WHAT YOU HAVE TO DO => For the word "family", copy every line of the material that includes it.

DATA RECORDS =>
-.-.-

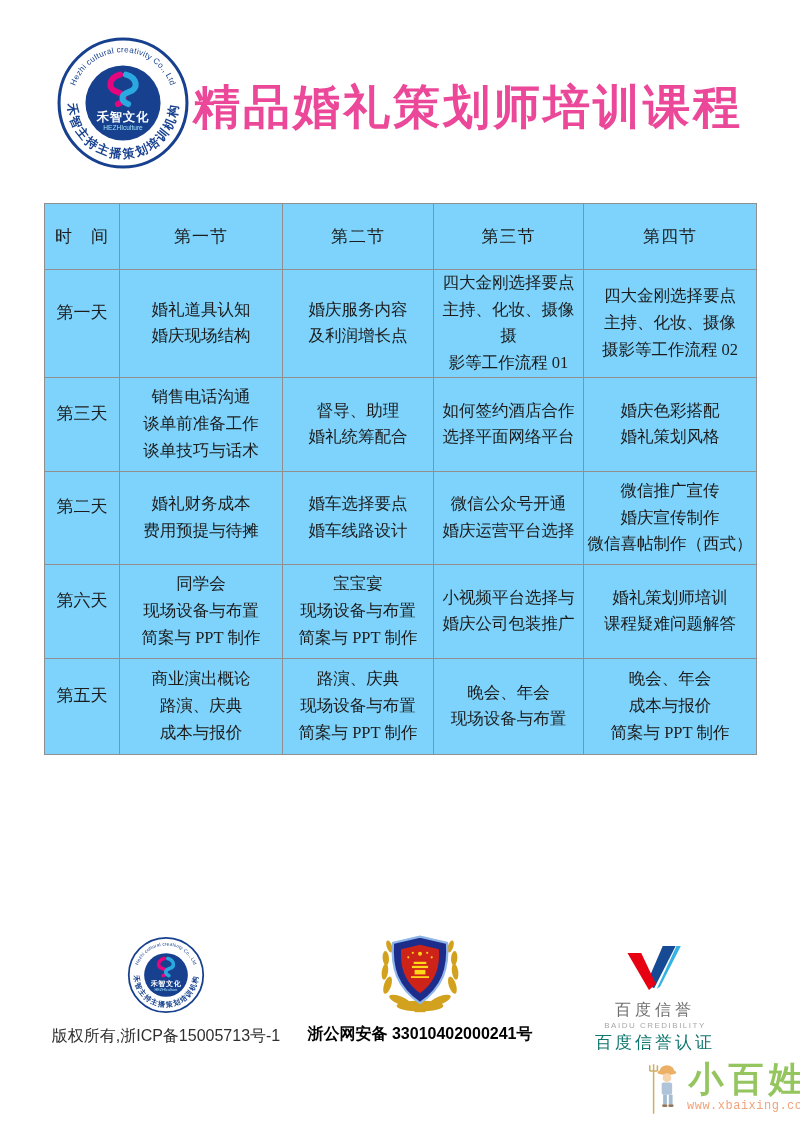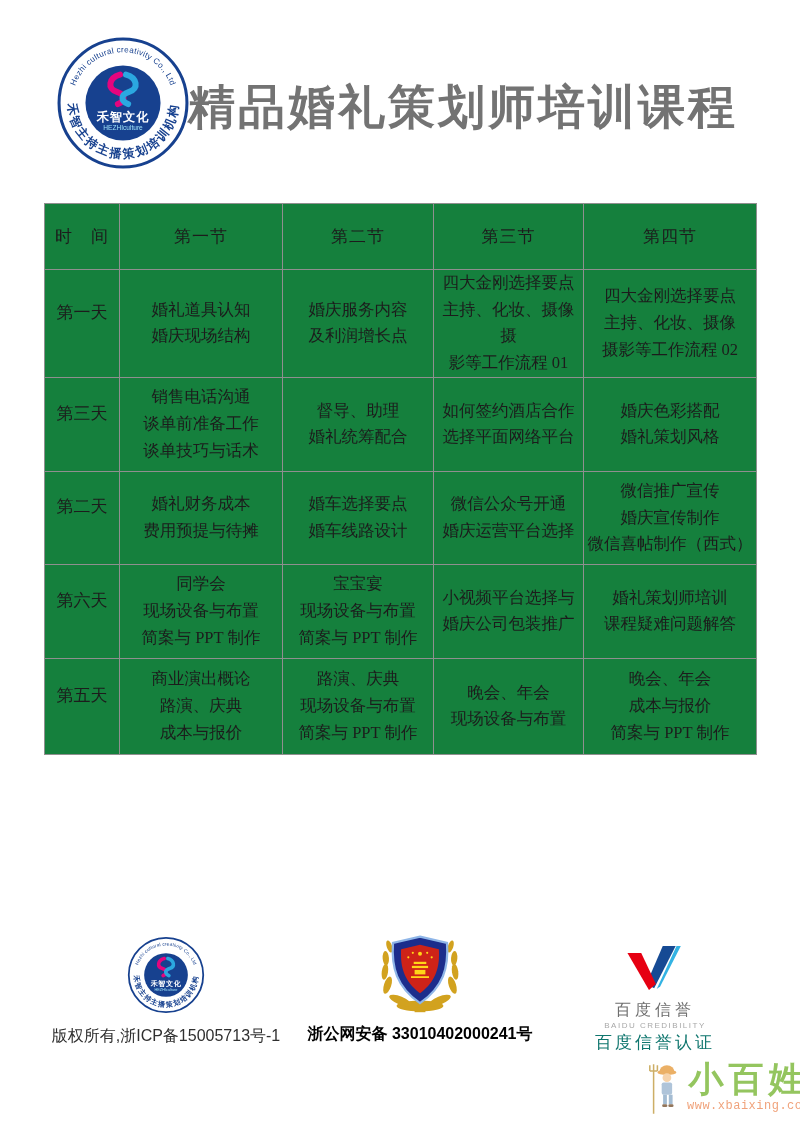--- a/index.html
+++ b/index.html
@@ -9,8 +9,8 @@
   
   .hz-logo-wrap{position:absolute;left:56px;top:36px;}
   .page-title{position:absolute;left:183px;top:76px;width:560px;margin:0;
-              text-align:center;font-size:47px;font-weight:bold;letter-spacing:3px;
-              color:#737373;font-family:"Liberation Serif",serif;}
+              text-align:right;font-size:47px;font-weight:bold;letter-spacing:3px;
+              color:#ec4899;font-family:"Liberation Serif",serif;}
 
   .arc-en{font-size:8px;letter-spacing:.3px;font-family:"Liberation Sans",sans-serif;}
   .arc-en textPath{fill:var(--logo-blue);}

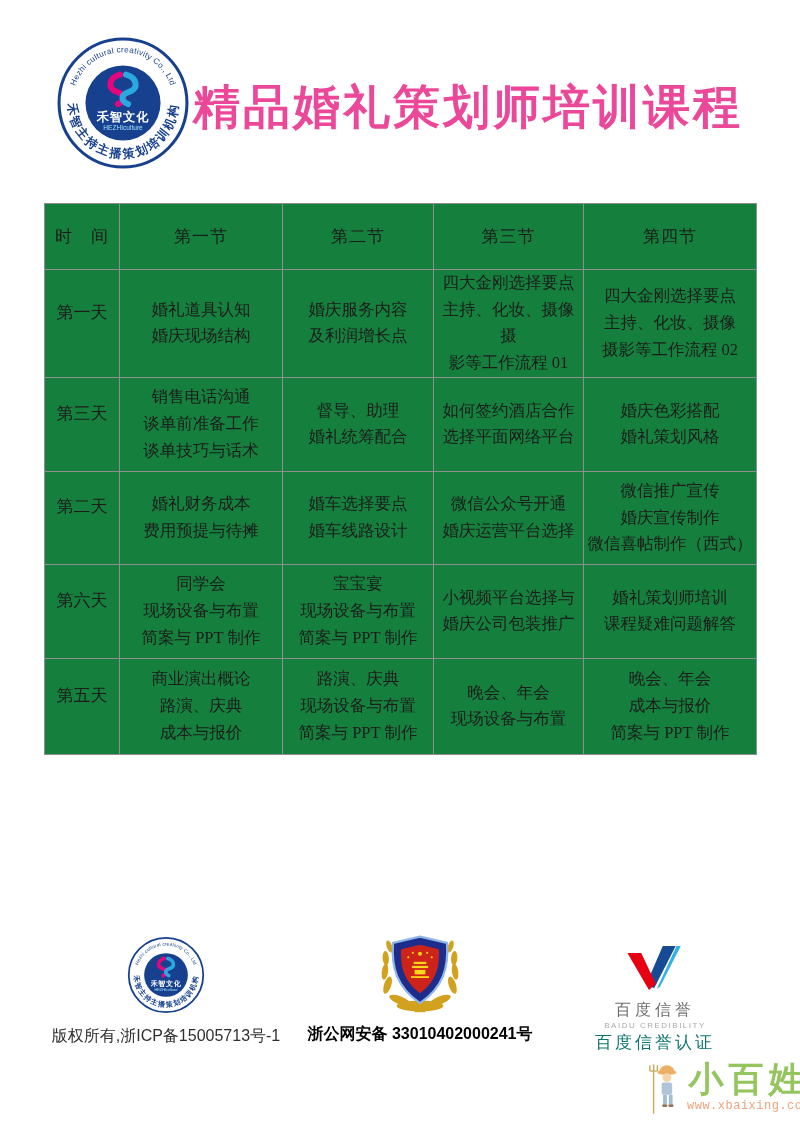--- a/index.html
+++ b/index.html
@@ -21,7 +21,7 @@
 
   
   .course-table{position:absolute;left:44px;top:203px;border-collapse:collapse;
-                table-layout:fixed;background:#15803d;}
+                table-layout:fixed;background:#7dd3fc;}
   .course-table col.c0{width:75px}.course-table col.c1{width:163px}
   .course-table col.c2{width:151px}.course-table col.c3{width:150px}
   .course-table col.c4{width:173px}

-.-.-

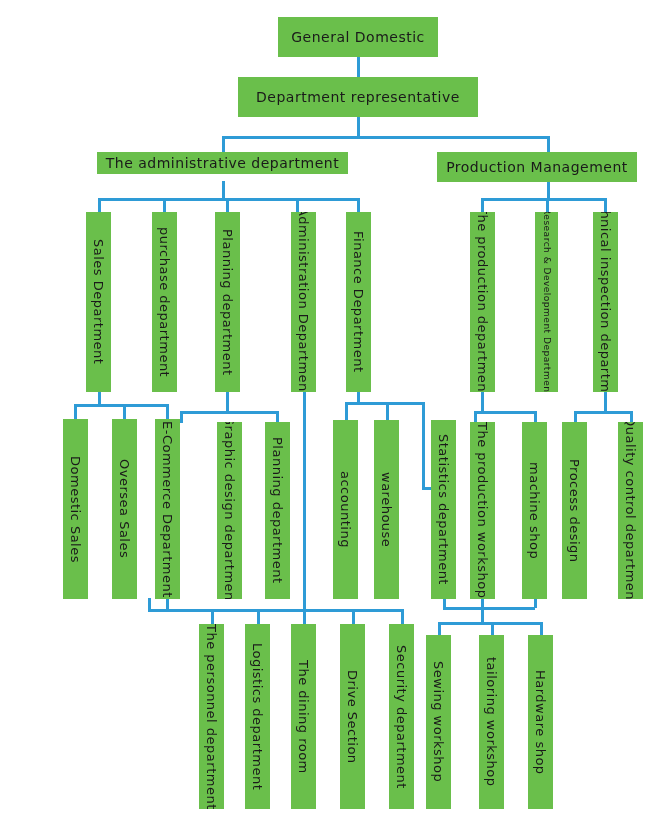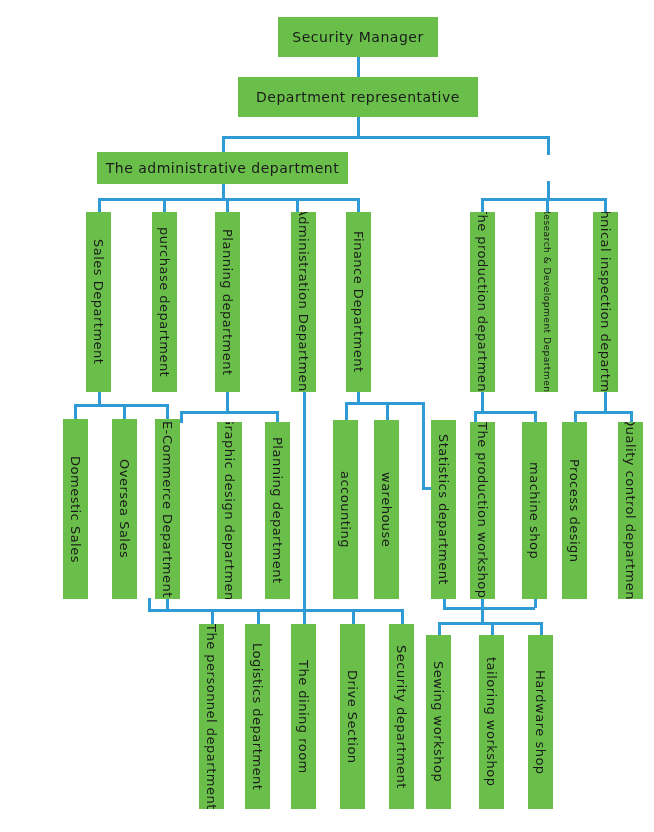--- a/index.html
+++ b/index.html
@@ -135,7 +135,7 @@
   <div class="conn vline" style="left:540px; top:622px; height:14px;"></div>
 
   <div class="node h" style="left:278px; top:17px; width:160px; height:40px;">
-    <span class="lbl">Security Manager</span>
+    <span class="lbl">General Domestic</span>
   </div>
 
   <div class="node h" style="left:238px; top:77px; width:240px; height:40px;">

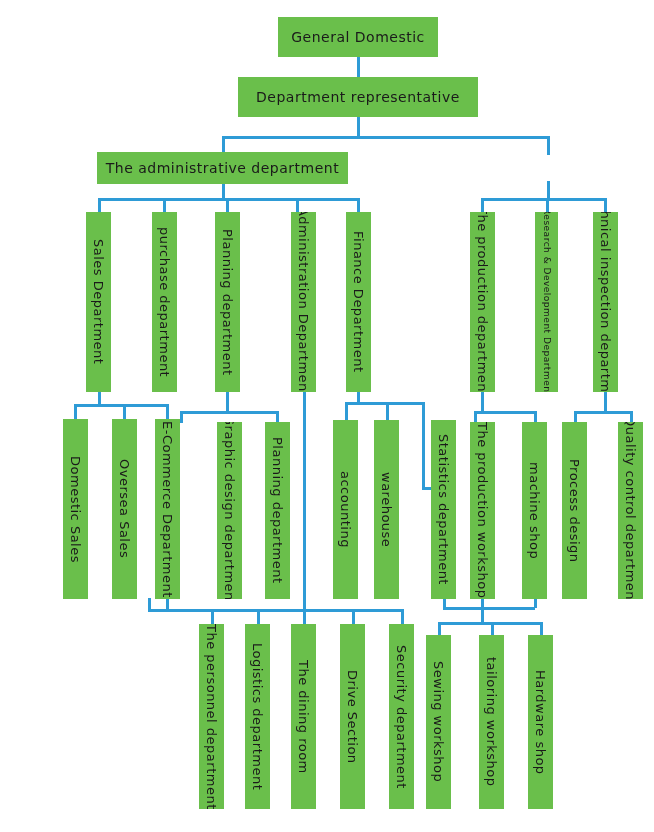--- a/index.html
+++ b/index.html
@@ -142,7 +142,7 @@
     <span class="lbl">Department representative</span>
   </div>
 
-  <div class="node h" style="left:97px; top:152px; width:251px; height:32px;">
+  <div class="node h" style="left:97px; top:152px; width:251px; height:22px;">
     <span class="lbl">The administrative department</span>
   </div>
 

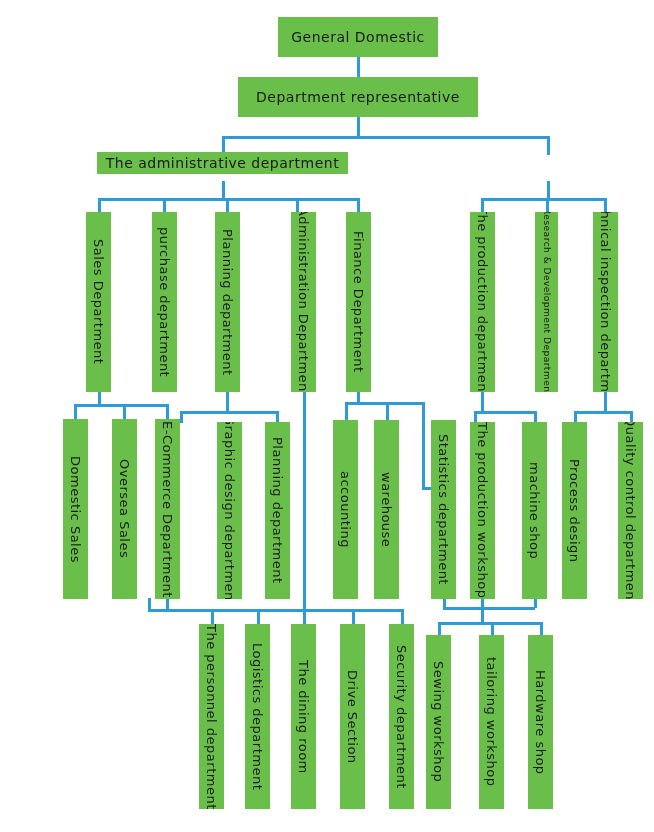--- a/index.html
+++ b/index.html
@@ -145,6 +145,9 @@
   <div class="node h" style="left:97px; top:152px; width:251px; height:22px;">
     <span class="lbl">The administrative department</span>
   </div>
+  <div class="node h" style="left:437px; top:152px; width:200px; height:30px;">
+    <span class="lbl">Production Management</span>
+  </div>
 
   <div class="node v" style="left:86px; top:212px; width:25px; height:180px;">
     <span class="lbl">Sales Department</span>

-.-.-

OUTPUT FOR THIS TASK =>
-              color:#737373;font-family:"Liberation Serif",serif;}
+              color:#ec4899;font-family:"Liberation Serif",serif;}
   .arc-en{font-size:8px;letter-spacing:.3px;font-family:"Liberation Sans",sans-serif;}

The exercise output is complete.